AI & Chat
Multi-provider LLM support with real-time streaming, automatic context management, and a fully customizable prompt system. Switch between 10 models from three providers without changing a line of code.

Full-featured chat interface with real-time streaming, web search, and file attachments.
Multi-provider model registry
A unified provider registry aggregating 10 models from Anthropic, OpenAI, and Google with context windows up to 1M tokens.
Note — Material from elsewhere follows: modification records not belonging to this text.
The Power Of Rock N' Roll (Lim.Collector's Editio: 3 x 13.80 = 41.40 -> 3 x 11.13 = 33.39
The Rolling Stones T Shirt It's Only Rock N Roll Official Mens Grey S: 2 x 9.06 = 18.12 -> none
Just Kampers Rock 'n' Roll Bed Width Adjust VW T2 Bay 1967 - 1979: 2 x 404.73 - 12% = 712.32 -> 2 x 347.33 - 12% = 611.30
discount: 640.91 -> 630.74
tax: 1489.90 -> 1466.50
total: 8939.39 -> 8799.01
Helper functions for model selection, display labels, provider grouping, and descriptions.
- Anthropic: Claude Opus 4.6, Sonnet 4.6, Sonnet 4.5, Haiku 4.5 (200K context each)
- OpenAI: GPT-5.3, GPT-4.1-mini, GPT-5.2, GPT-5.4 (400K–1M context)
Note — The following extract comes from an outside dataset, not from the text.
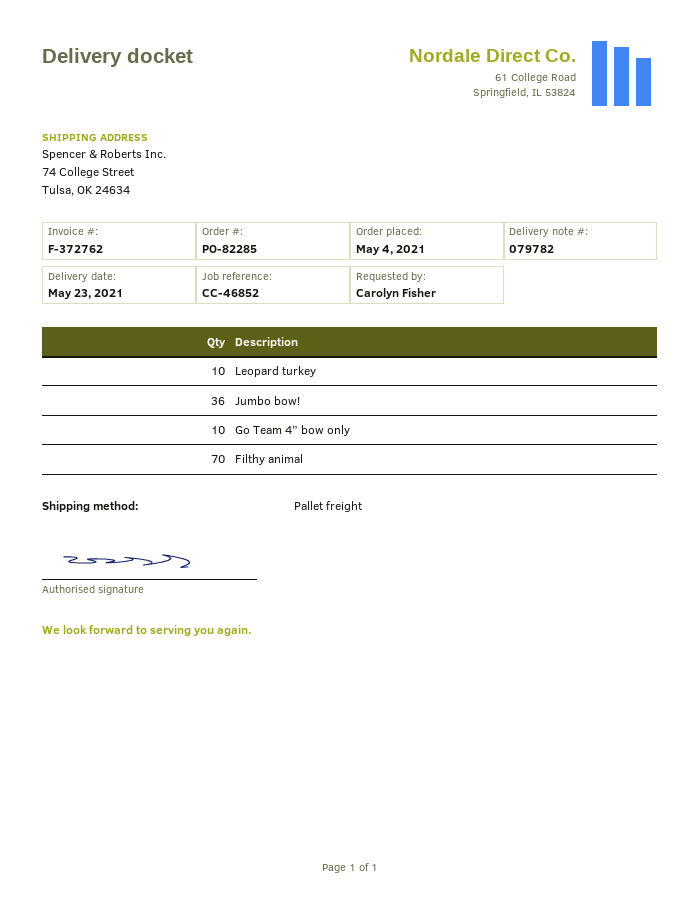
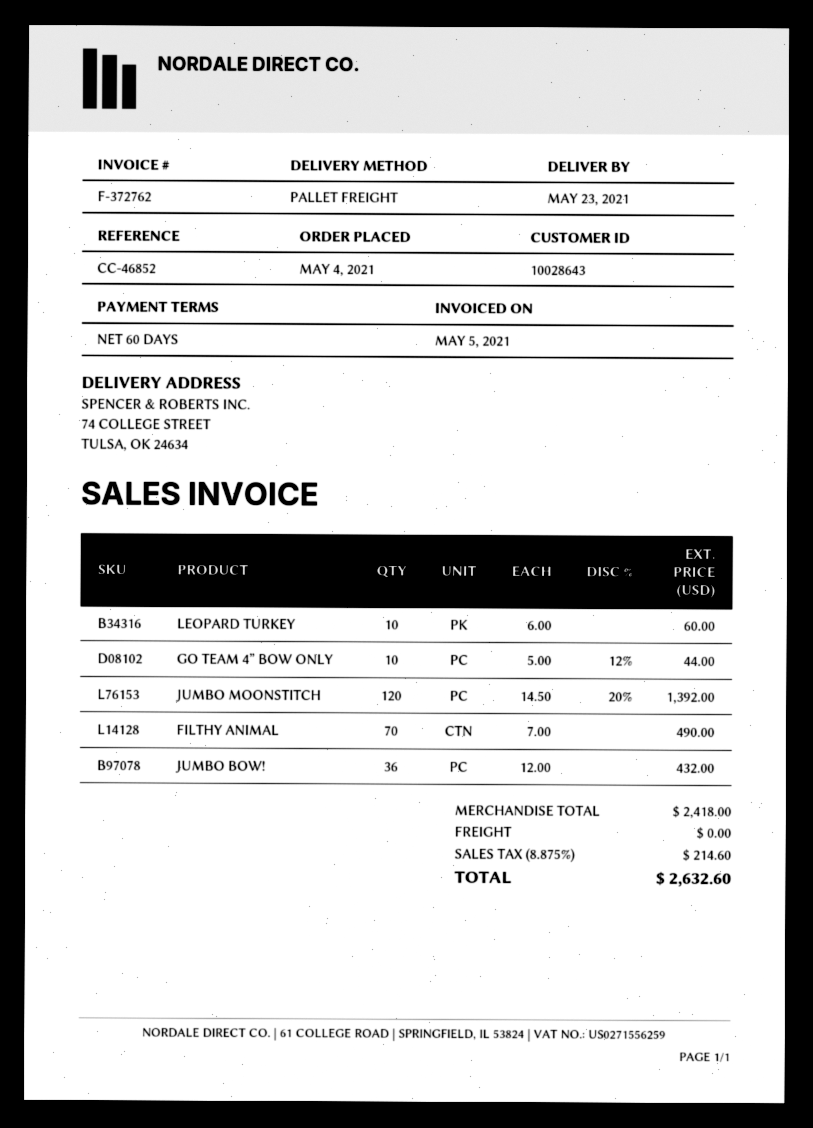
JUMBO MOONSTITCH: none -> 120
- Google: Gemini 3 Pro, Gemini 2.5 Flash Lite (200K–1M context)
- 6 models support native sandboxed code execution
- UI model catalog with display labels and provider grouping
Real-time streaming
The chat API endpoint streams AI responses in real time using the Vercel AI SDK. Supports up to 30 sequential tool-use steps per request, with file parts validated against 14 MIME types.
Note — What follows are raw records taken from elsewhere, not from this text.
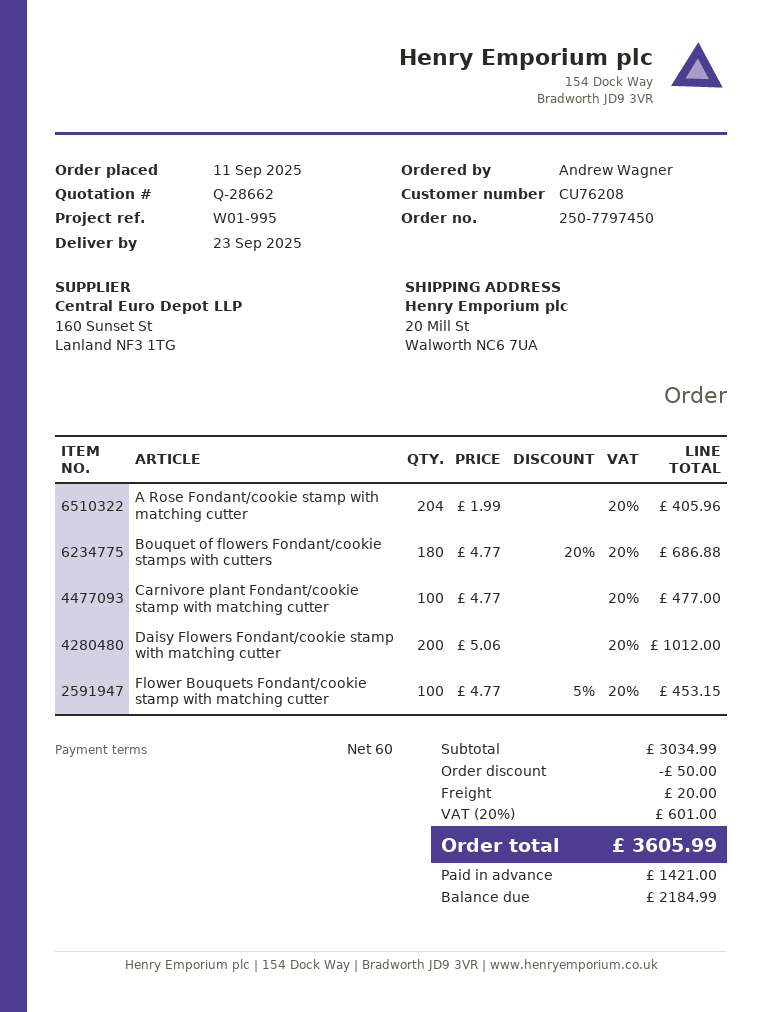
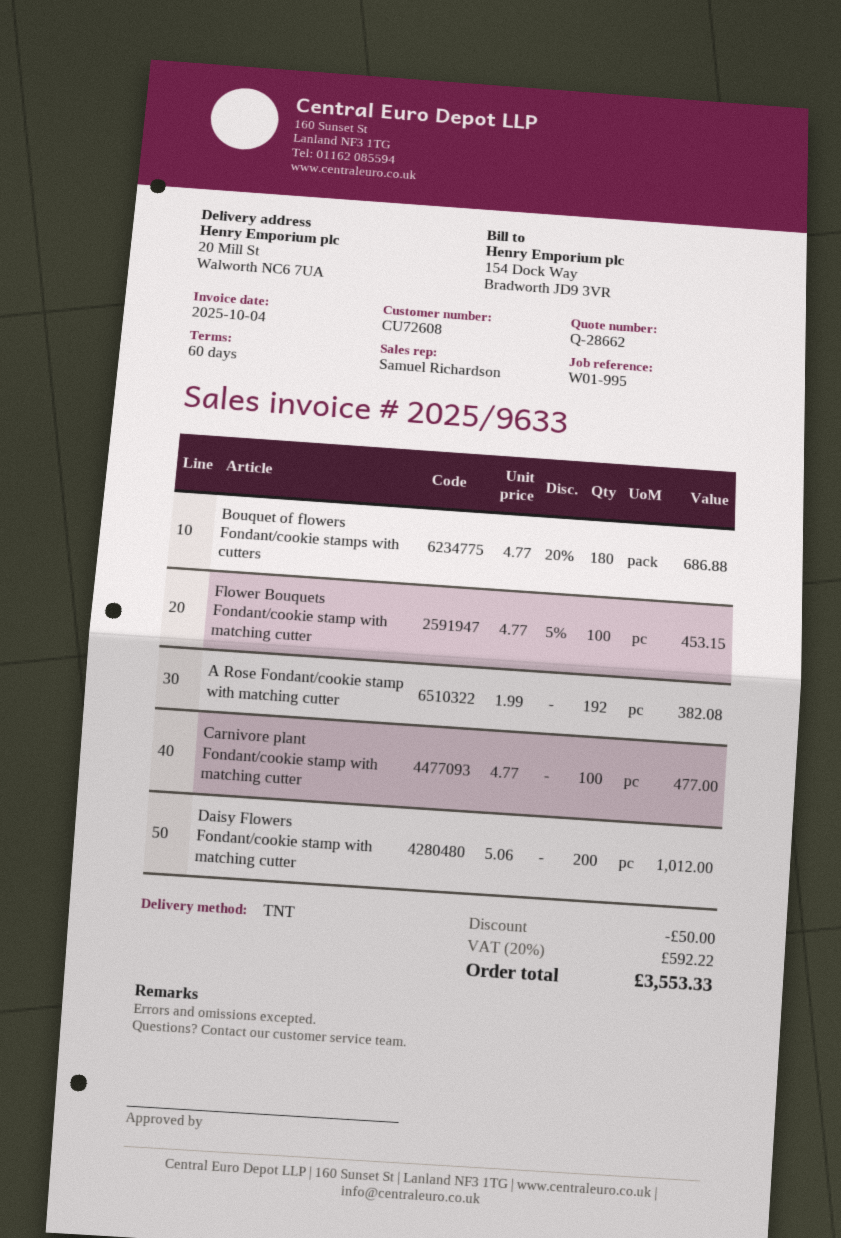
customer number: CU76208 -> CU72608
A Rose Fondant/cookie stamp with matching cutter: 204 x 1.99 = 405.96 -> 192 x 1.99 = 382.08
shipping: 20.00 -> none
tax: 20% = 601.00 -> 20% = 592.22
total: 3605.99 -> 3553.33

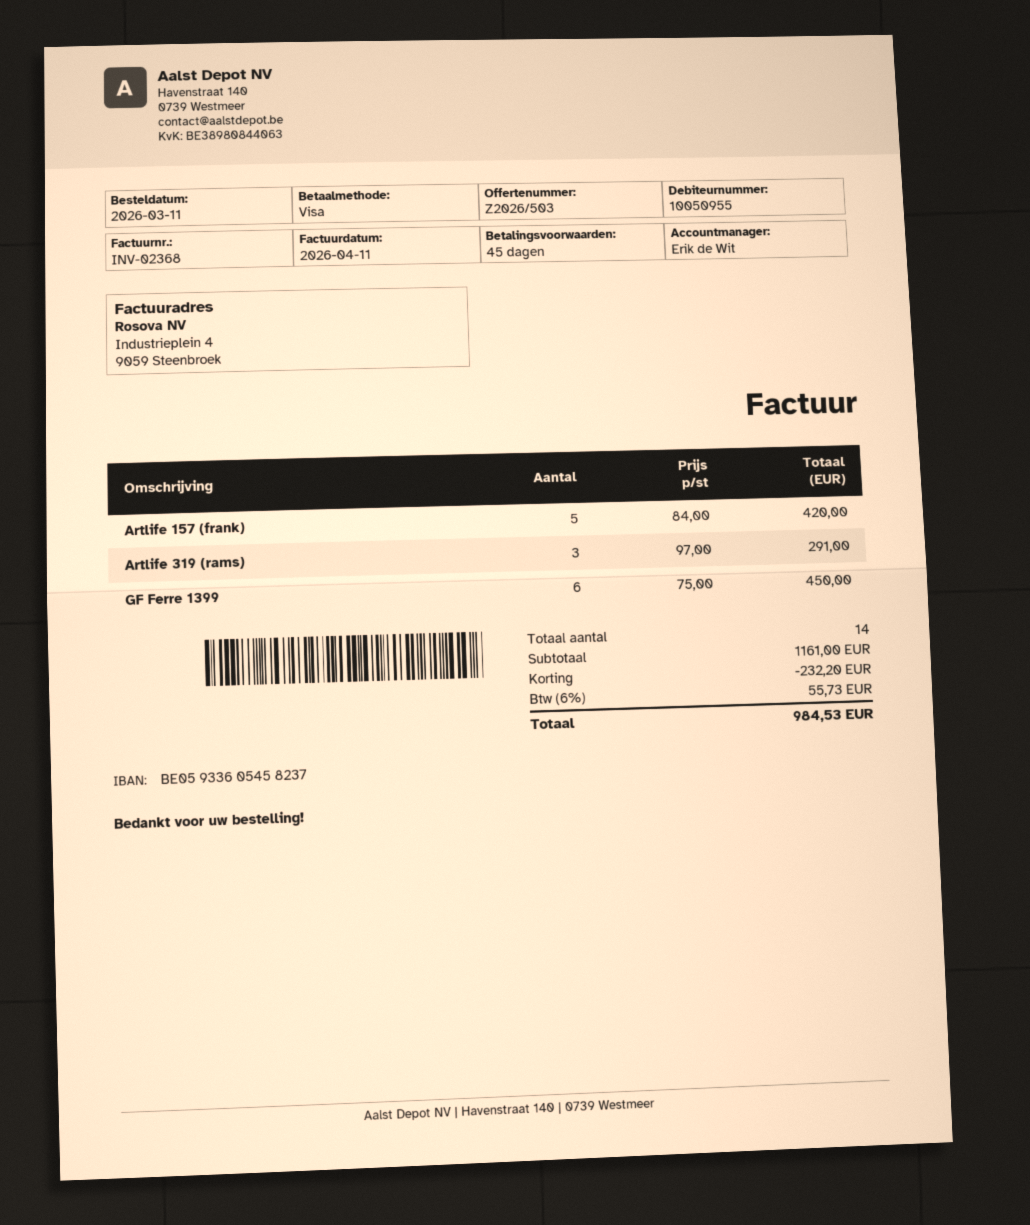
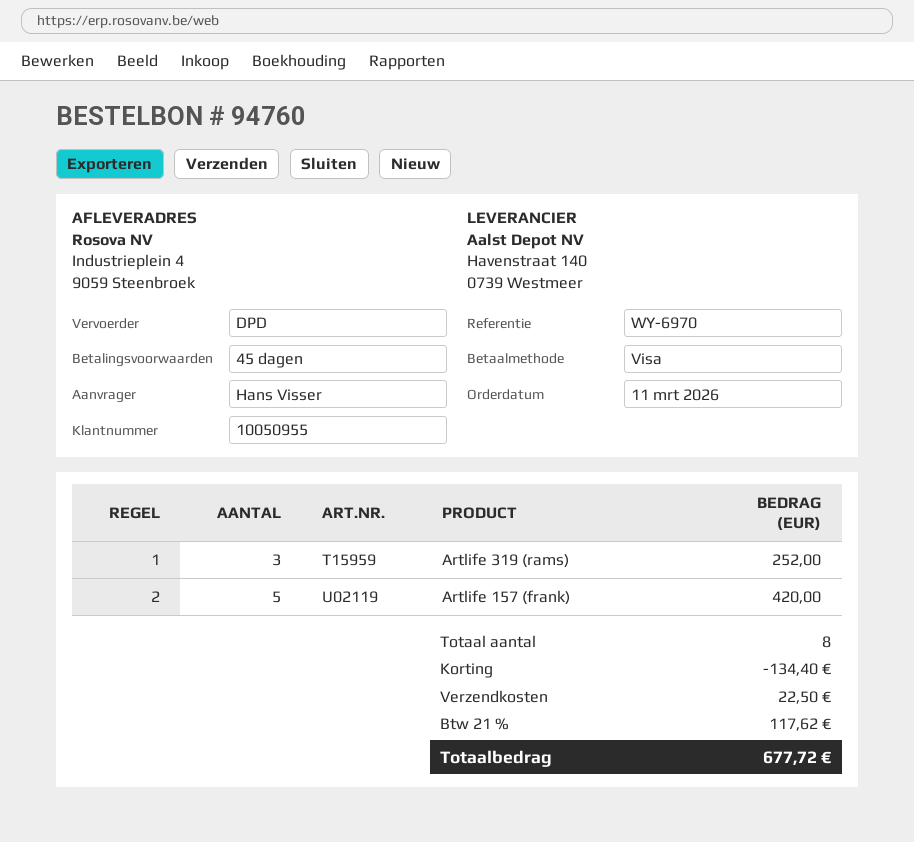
Artlife 319 (rams): 3 for 291.00 -> 3 for 252.00
GF Ferre 1399: 6 for 450.00 -> none
total quantity: 14 -> 8
discount: 232.20 -> 134.40
shipping: none -> 22.50
tax: 6% = 55.73 -> 21% = 117.62
total: 984.53 -> 677.72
- Server-sent event streaming with the Vercel AI SDK v6
- Up to 30 sequential tool-use steps per request
- File parts validated against 14 MIME types with presigned URL hydration
- Auto-resume streaming on page navigation
- Max 600s request duration for long-running tool chains
Automatic context compaction
Long conversations are automatically summarized to stay within model context windows. Older messages are compacted into a summary while the last 6 messages are always preserved verbatim.
- Triggers when token usage exceeds 40% of model context (min 50K tokens)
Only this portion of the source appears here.